- What to do -
What lines in the records include the string "have"? Return each one.

- Material for this task -
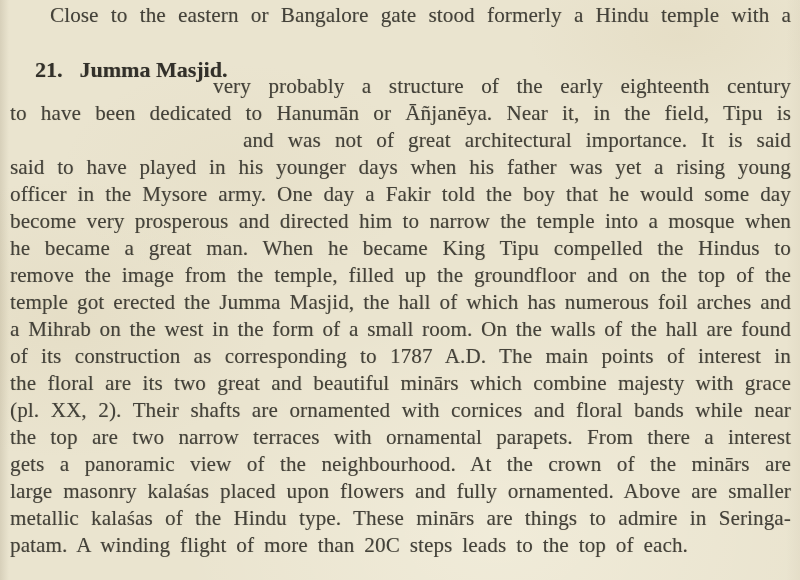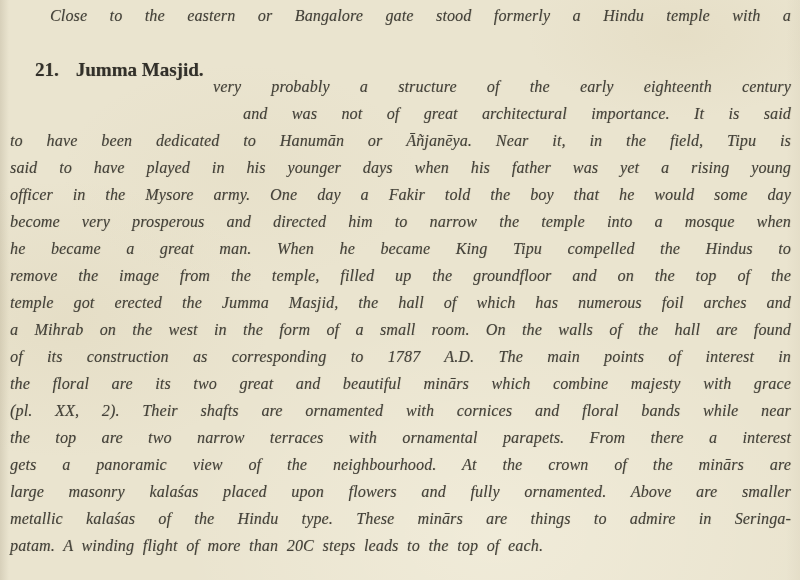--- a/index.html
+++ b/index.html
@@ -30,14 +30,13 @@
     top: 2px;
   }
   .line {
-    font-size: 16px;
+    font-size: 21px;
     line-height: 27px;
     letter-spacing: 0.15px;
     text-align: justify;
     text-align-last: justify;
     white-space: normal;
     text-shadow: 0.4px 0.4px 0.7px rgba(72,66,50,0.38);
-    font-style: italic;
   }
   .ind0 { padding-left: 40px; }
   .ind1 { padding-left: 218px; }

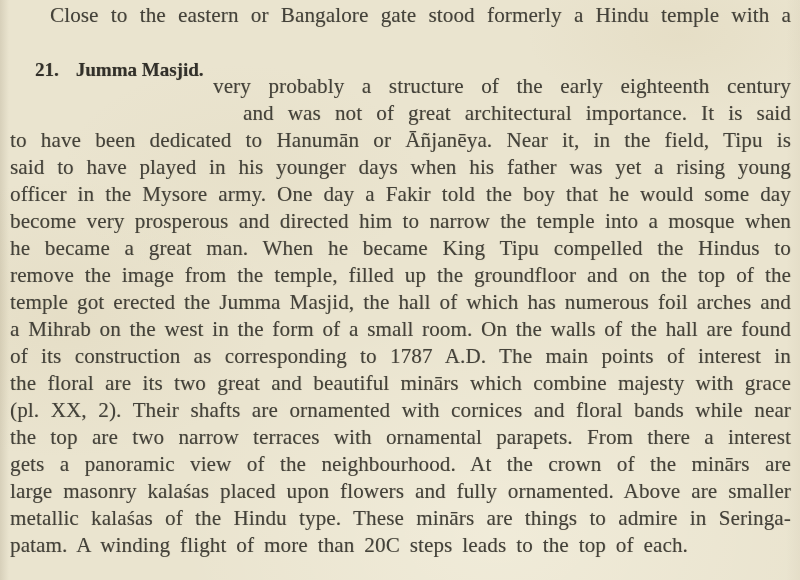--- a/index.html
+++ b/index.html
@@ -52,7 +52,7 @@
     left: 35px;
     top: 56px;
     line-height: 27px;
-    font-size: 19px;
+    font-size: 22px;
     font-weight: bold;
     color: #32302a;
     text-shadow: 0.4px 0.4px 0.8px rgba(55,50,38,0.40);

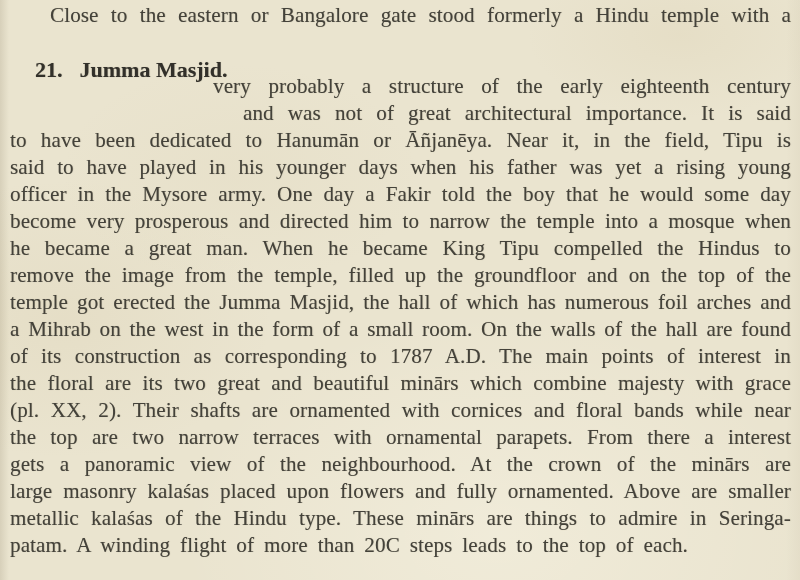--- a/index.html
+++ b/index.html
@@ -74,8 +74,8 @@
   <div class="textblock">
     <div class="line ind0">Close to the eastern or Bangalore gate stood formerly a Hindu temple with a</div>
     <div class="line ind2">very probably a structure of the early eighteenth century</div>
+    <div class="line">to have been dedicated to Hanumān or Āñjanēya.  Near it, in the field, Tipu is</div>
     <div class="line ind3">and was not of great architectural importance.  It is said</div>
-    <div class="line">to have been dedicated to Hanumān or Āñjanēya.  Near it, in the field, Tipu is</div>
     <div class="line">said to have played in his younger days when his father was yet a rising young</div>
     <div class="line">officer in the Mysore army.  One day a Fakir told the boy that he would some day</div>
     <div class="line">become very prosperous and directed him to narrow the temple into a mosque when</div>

- Solution for this problem -
+    <div class="line">to have been dedicated to Hanumān or Āñjanēya.  Near it, in the field, Tipu is</div>
-    <div class="line">to have been dedicated to Hanumān or Āñjanēya.  Near it, in the field, Tipu is</div>
     <div class="line">said to have played in his younger days when his father was yet a rising young</div>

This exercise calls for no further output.